It's not that I didn't anticipate the FT-180 working- I evaluated and decided against that possibility before I came to post here, for reasons that are still true. The first one is that I don't have an FT-180 to test with, and don't want to conduct a $450 experiment just to see if it would work. The second one is that while the black cube has 50% less pressure loss at the internal passages than the gold cube, it still has a reduction from half inch lines (ID .430") down to quarter inch pipe thread fittings, which also lead to a further loss. Have you accounted for that loss in your calculations?
I appreciate your encouragement that it should work, but you also seem pretty sure that a single gold cube should work, which actual testing showed that it does not work. In the end I need an actual flow rate delivered out of the end of the fuel line, and while the theory helps get close to a final solution, the results are what matters. If anyone would like to loan me one I'm happy to test it. EI is not willing to loan me one, I didn't expect them to but did ask just in case they were.
So with the distractions hopefully out of the way and getting back to the reason for my post, there are three possible scenarios that I can think of to solve the question of feeding the input of two sensors into the Skyview.
Option 1: Maybe support is wrong and the thread is right, and the software can actually do it. Pin 19 is still listed in the install manual as a second fuel flow input. This would be somewhat easy to test at least, with a temporary wire initially.
Option 2: EI makes a separate piece of hardware (FFAM) that will consolidate the two sensors into a single output which can then run to the EMS as usual. It's $200 and seems to be only available from them, which isn't so bad if it works the first time and never needs to be replaced. If it breaks, it is a black box.

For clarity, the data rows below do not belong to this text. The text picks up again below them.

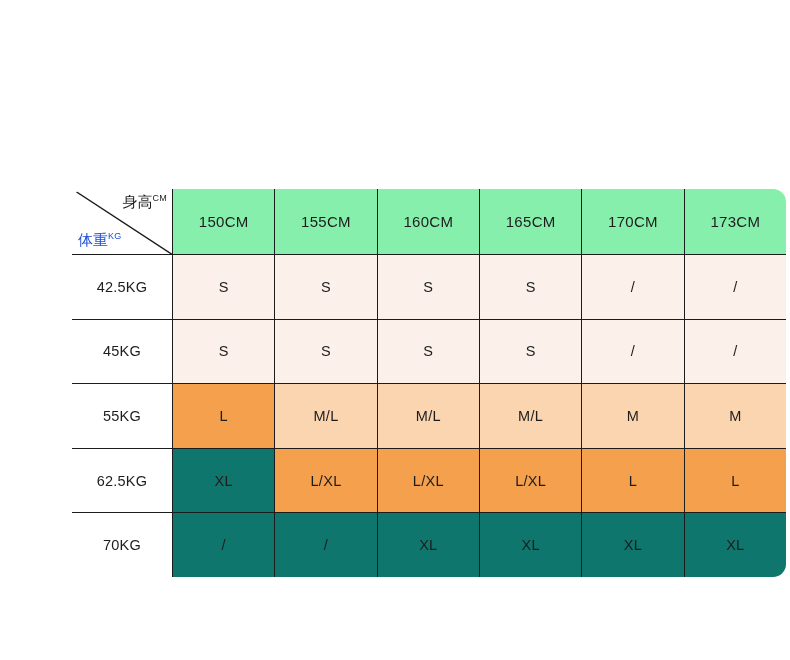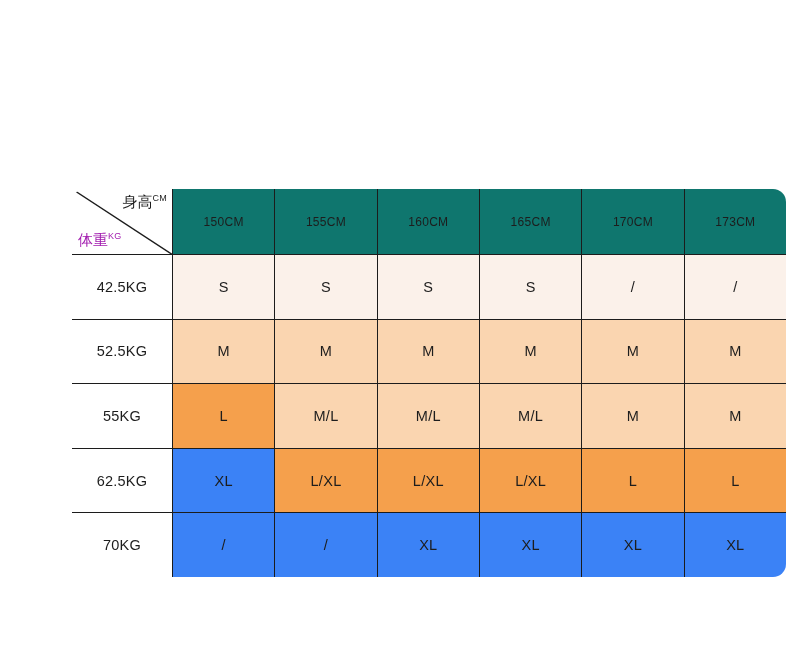--- a/index.html
+++ b/index.html
@@ -78,34 +78,34 @@
     white-space: nowrap;
     color: #1d1d1d;
   }
   th.corner .lbl-w {
     position: absolute;
     left: 6px;
     bottom: 7px;
     font-size: 15px;
     line-height: 1;
     white-space: nowrap;
-    color: #a21caf;
+    color: #1d4ed8;
     text-align: right;
   }
   .unit {
     font-size: 9px;
     vertical-align: super;
     letter-spacing: .2px;
   }
 
   th.colhead {
     height: 66px;
-    font-size: 12px;
+    font-size: 15px;
     letter-spacing: .3px;
-    background: #0f766e;
+    background: #86efac;
     color: #1d1d1d;
   }
 
   td.rowhead {
     width: 101px;
     height: 42px;
     font-size: 14.5px;
     background: #ffffff;
     color: #1d1d1d;
     letter-spacing: .2px;
@@ -113,21 +113,21 @@
   td.cell {
     height: 27px;
     font-size: 14.5px;
     letter-spacing: .3px;
   }
 
   
   .f-s   { background: #fbf1ea; }
   .f-m   { background: #fad5b0; }
   .f-l   { background: #f5a04c; }
-  .f-xl  { background: #3b82f6; }
+  .f-xl  { background: #0f766e; }
 </style>
 </head>
 <body>
 
 <div id="stage">
   <div id="chart-wrap">
     <table class="sizechart">
       <thead>
         <tr>
           <th class="corner">
@@ -149,27 +149,27 @@
           <tr>
             <td class="rowhead">42.5KG</td>
             <td class="cell f-s">S</td>
             <td class="cell f-s">S</td>
             <td class="cell f-s">S</td>
             <td class="cell f-s">S</td>
             <td class="cell f-s">/</td>
             <td class="cell f-s">/</td>
           </tr>
           <tr>
-            <td class="rowhead">52.5KG</td>
-            <td class="cell f-m">M</td>
-            <td class="cell f-m">M</td>
-            <td class="cell f-m">M</td>
-            <td class="cell f-m">M</td>
-            <td class="cell f-m">M</td>
-            <td class="cell f-m">M</td>
+            <td class="rowhead">45KG</td>
+            <td class="cell f-s">S</td>
+            <td class="cell f-s">S</td>
+            <td class="cell f-s">S</td>
+            <td class="cell f-s">S</td>
+            <td class="cell f-s">/</td>
+            <td class="cell f-s">/</td>
           </tr>
           <tr>
             <td class="rowhead">55KG</td>
             <td class="cell f-l">L</td>
             <td class="cell f-m">M/L</td>
             <td class="cell f-m">M/L</td>
             <td class="cell f-m">M/L</td>
             <td class="cell f-m">M</td>
             <td class="cell f-m">M</td>
           </tr>

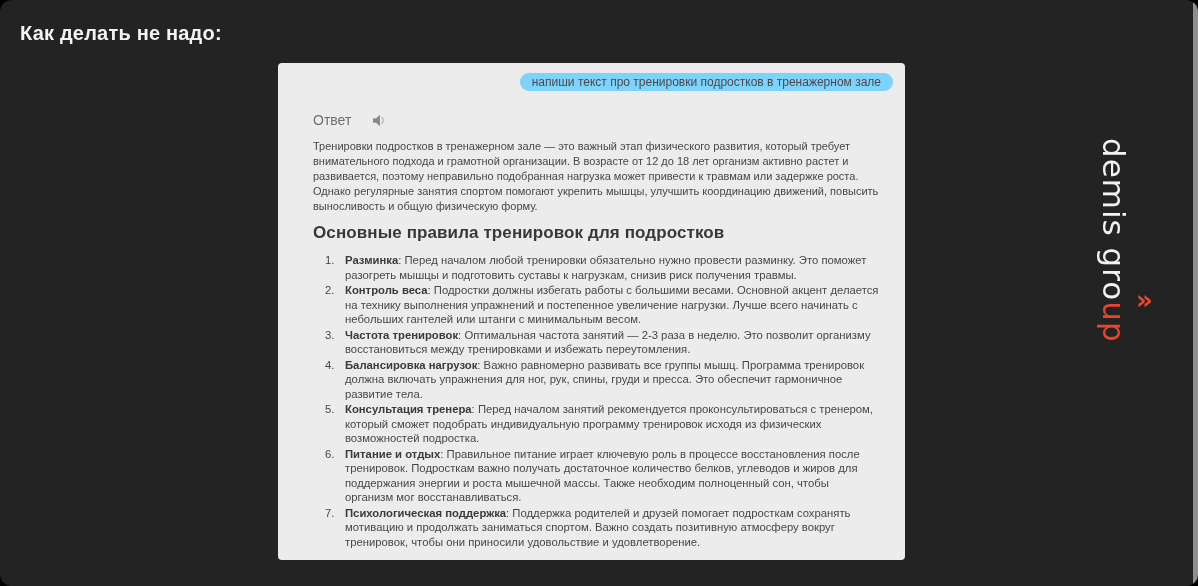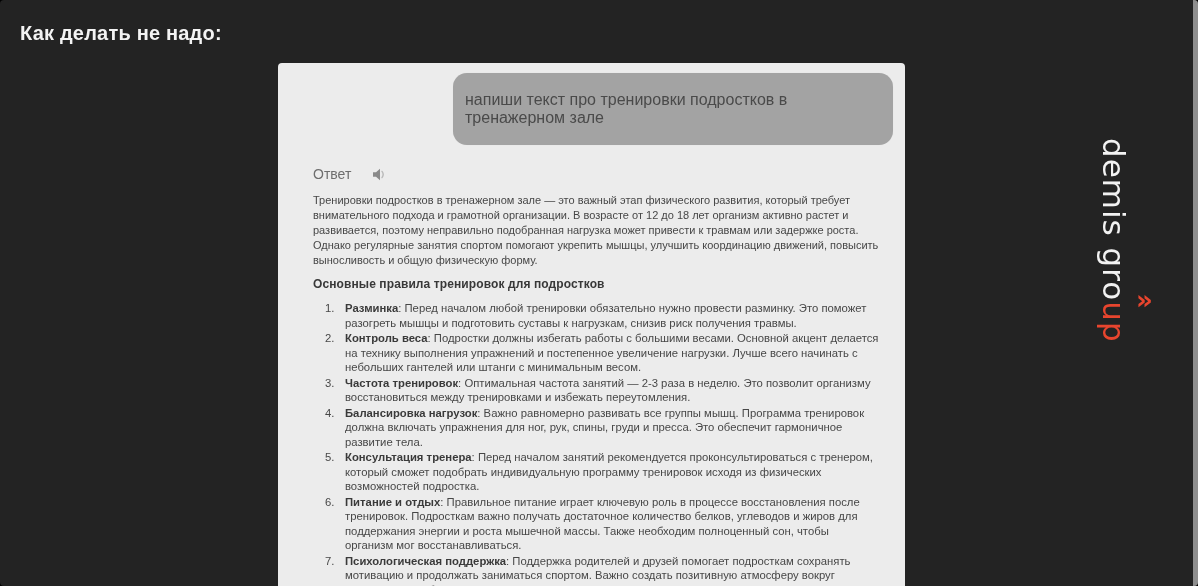--- a/index.html
+++ b/index.html
@@ -2,21 +2,21 @@
 <html><head>
 <meta charset="utf-8">
 <style>
   * { margin: 0; padding: 0; box-sizing: border-box; }
   html, body { width: 1198px; height: 586px; background: #000; overflow: hidden; }
   body { font-family: "Liberation Sans", sans-serif; }
 
   .stage {
     position: absolute; inset: 0;
     background: #232323;
-    border-radius: 4px;
+    border-radius: 12px;
     overflow: hidden;
   }
 
   .page-title {
     position: absolute; left: 20px; top: 22px;
     color: #f3f3f3; font-size: 20px; font-weight: 700;
     letter-spacing: 0.2px;
   }
 
   
@@ -24,24 +24,24 @@
     position: absolute; left: 278px; top: 63px;
     width: 627px; min-height: 495px;
     background: #ececec;
     border-radius: 4px;
     padding: 10px 25px 10px 35px;
     color: #454545;
   }
 
   .bubble-row { display: flex; justify-content: flex-end; margin: 0 -13px 0 0; }
   .user-bubble {
-    background: #a3a3a3;
+    background: #7dd3fc;
     border-radius: 14px;
-    padding: 18px 12px;
-    font-size: 16px;
+    padding: 2px 12px;
+    font-size: 12px;
     color: #4a4a4a;
     max-width: 440px;
     box-shadow: 0 0 1px rgba(0,0,0,0.08);
   }
 
   .answer-row {
     margin-top: 21px;
     display: flex; align-items: center; gap: 21px;
   }
   .answer-label { color: #6e6e6e; font-size: 14px; }
@@ -50,21 +50,21 @@
   .intro {
     margin-top: 11px;
     font-size: 11px;
     line-height: 15px;
     color: #474747;
     width: 567px;
   }
 
   .section-heading {
     margin-top: 9px;
-    font-size: 12px;
+    font-size: 17px;
     font-weight: 600;
     color: #383838;
     letter-spacing: 0.1px;
   }
 
   .rules {
     list-style: none;
     margin-top: 10px;
     width: 567px;
     font-size: 11.3px;

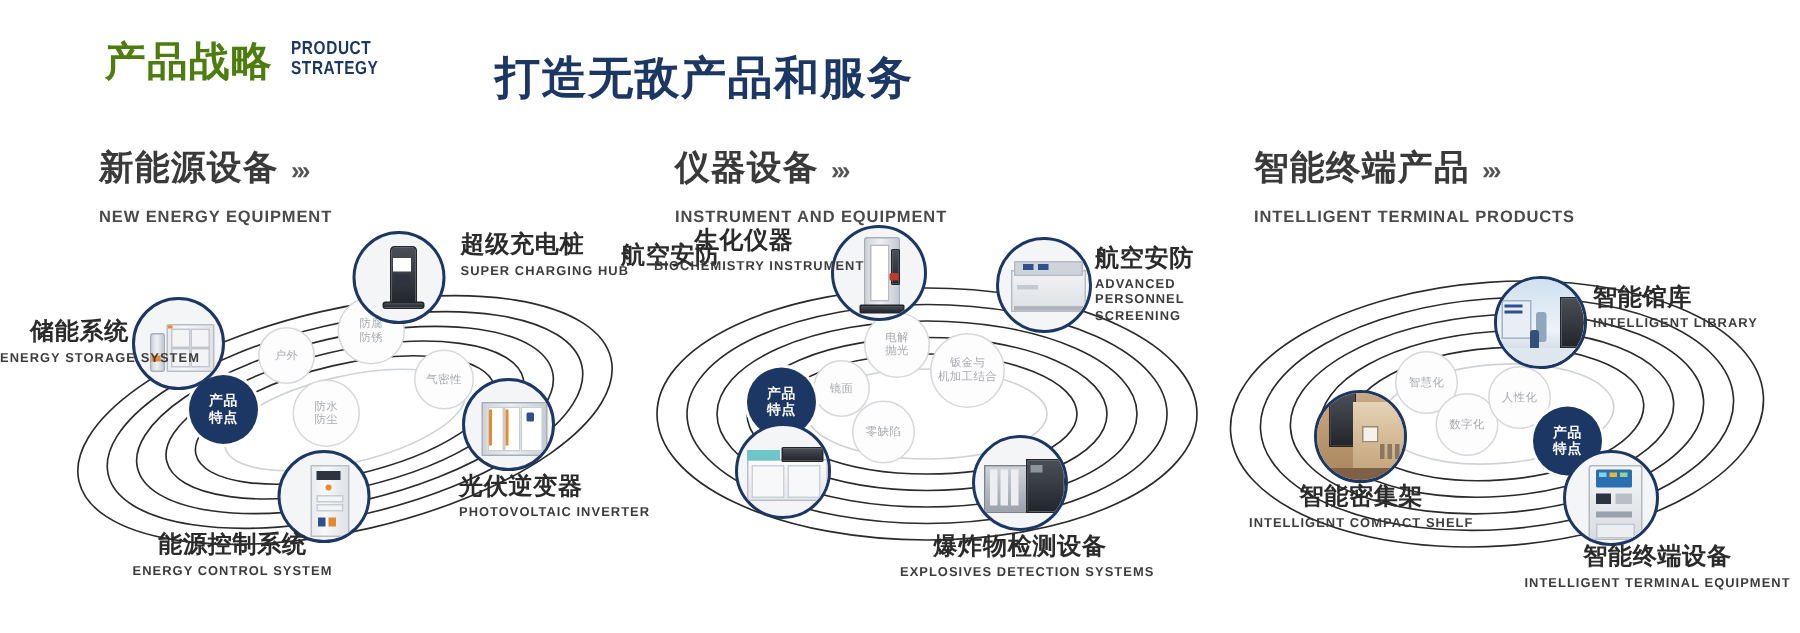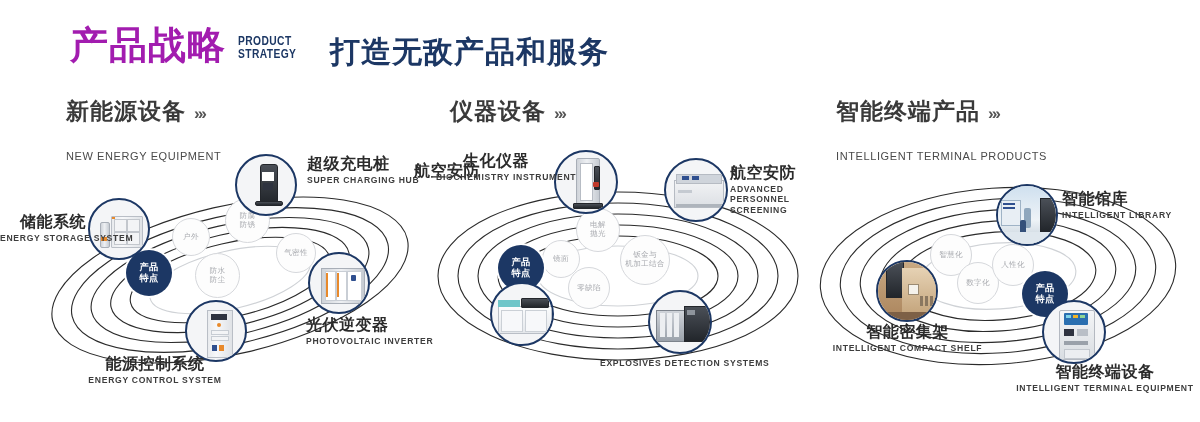--- a/index.html
+++ b/index.html
@@ -8,39 +8,39 @@
     background:#ffffff;
     font-family:"Liberation Sans", sans-serif;
     overflow:hidden;
     position:relative;
   }
   .stage{position:absolute;left:0;top:0;width:1200px;height:422px;}
 
   
   .header{position:absolute;left:70px;top:26px;display:flex;align-items:flex-end;gap:12px;}
   .h-cn{
-    font-size:38px;font-weight:bold;color:#a21caf;letter-spacing:1px;
+    font-size:27px;font-weight:bold;color:#4d7c0f;letter-spacing:1px;
     line-height:1;
   }
   .h-en{
     font-size:12.5px;font-weight:bold;color:#1c3764;line-height:1.05;
     letter-spacing:.5px;transform:scaleX(.82);transform-origin:left bottom;
     padding-bottom:3px;
   }
   .h-en div{white-space:nowrap;}
   .h-slogan{
     position:absolute;left:330px;top:32px;
     font-size:30px;font-weight:bold;color:#1c3764;letter-spacing:1px;
   }
 
   
   .sec-head{position:absolute;}
   .sec-cn{font-size:23px;font-weight:bold;color:#3a3a3a;letter-spacing:1px;white-space:nowrap;}
   .sec-cn .chev{color:#555;font-size:17px;letter-spacing:-2px;margin-left:8px;font-weight:bold;}
-  .sec-en{font-size:11px;font-weight:normal;color:#4a4a4a;letter-spacing:.6px;margin-top:23px;white-space:nowrap;}
+  .sec-en{font-size:11px;font-weight:bold;color:#4a4a4a;letter-spacing:.6px;margin-top:12px;white-space:nowrap;}
 
   
   .cluster{position:absolute;width:400px;height:260px;}
   .orbits{position:absolute;left:0;top:0;width:400px;height:260px;}
 
   
   .node{
     position:absolute;border-radius:50%;
     border:2.5px solid #1c3764;
     background:#f4f5f7;
@@ -102,20 +102,21 @@
     <div class="sec-cn">
       <span>新能源设备</span><span class="chev">›››</span>
     </div>
     <div class="sec-en">NEW ENERGY EQUIPMENT</div>
   </div>
 
   <div class="sec-head" style="left:450px;top:96px;">
     <div class="sec-cn">
       <span>仪器设备</span><span class="chev">›››</span>
     </div>
+    <div class="sec-en">INSTRUMENT AND EQUIPMENT</div>
   </div>
 
   <div class="sec-head" style="left:836px;top:96px;">
     <div class="sec-cn">
       <span>智能终端产品</span><span class="chev">›››</span>
     </div>
     <div class="sec-en">INTELLIGENT TERMINAL PRODUCTS</div>
   </div>
 
   <div class="cluster" style="left:30px;top:150px;">
@@ -215,21 +216,21 @@
       </g>
     </svg>
 
     <div class="feat" style="left:122px;top:90px;width:38px;height:38px;">
         <span>镜面</span>
       </div>
     <div class="feat" style="left:156px;top:58px;width:44px;height:44px;">
         <span style="white-space:pre-line">电解
 抛光</span>
       </div>
-    <div class="feat" style="left:200px;top:85px;width:50px;height:50px;align-items:center;">
+    <div class="feat" style="left:200px;top:72px;width:50px;height:50px;align-items:center;">
         <span style="white-space:pre-line">钣金与
 机加工结合</span>
       </div>
     <div class="feat" style="left:148px;top:117px;width:42px;height:42px;">
         <span>零缺陷</span>
       </div>
     <div class="feat core" style="left:78px;top:95px;width:46px;height:46px;">
       <span><span>产品</span><br><span>特点</span></span>
     </div>
 
@@ -264,20 +265,21 @@
 
     <div class="node" style="left:228px;top:140px;width:64px;height:64px;">
       <div class="dev" style="left:6px;top:18px;width:28px;height:30px;background:linear-gradient(180deg,#cfd3d9,#9ba2ab);border:1px solid #7d838c;"></div>
       <div class="dev" style="left:10px;top:21px;width:5px;height:24px;background:#eceef1;"></div>
       <div class="dev" style="left:17px;top:21px;width:5px;height:24px;background:#eceef1;"></div>
       <div class="dev" style="left:24px;top:21px;width:5px;height:24px;background:#eceef1;"></div>
       <div class="dev dk" style="left:34px;top:14px;width:24px;height:34px;"></div>
       <div class="dev" style="left:37px;top:18px;width:8px;height:5px;background:#8e949c;"></div>
     </div>
     <div class="nlabel ta-c" style="left:180px;top:206px;width:160px;">
+      <div class="cn">爆炸物检测设备</div>
       <div class="en">EXPLOSIVES DETECTION SYSTEMS</div>
     </div>
 
     <div class="node" style="left:70px;top:132px;width:64px;height:64px;">
       <div class="dev" style="left:6px;top:22px;width:52px;height:26px;background:linear-gradient(180deg,#fbfcfd,#e4e7eb);border:1px solid #b9bec6;"></div>
       <div class="dev tealtop" style="left:6px;top:16px;width:22px;height:7px;"></div>
       <div class="dev dk" style="left:29px;top:14px;width:26px;height:8px;border-radius:1px;"></div>
       <div class="dev" style="left:9px;top:26px;width:20px;height:20px;background:#f7f8fa;border:1px solid #cbd0d6;"></div>
       <div class="dev" style="left:33px;top:26px;width:20px;height:20px;background:#f7f8fa;border:1px solid #cbd0d6;"></div>
       <div class="dev tealtop" style="left:11px;top:19px;width:5px;height:2px;"></div>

Option 3: It seems plausible to create an Arduino-based extra hardware device that could consolidate the two signals. The disadvantage is more development time vs the EI FFAM. The total materials cost with a name-brand processor is around $50 (half is the processor) which is much more favorable in explicit terms than the EI. The biggest advantage would be that I would know how it works in case it ever needed replacement, tweaking, or other repair, though I would hope that either option would be low risk for developing problems.
The one big downside of my current iteration, which delivers at total of 42 gph through the two gold cube sensors (one on each tank output), is that there is potential error if fuel flows across the valve from the left to the right tank. Since the sensor doesn't know whether fuel is flowing forward or backward, any cross-flowing fuel will be counted twice, in addition to any fuel that is going to the engine. This error would be momentary as it relates to the engine flow rate, but could end up being a factor in using the fuel flow to derive a fuel remaining on board solution and I'd probably end up breaking that widget. At least it would indicate lower than actual rather than the other way around.
One solution to that issue would be to route the output from the fuel valve into the two gold cubes parallel, but with all of the fittings and direction turns that this would require, I worry that the flow loss would be too impactful.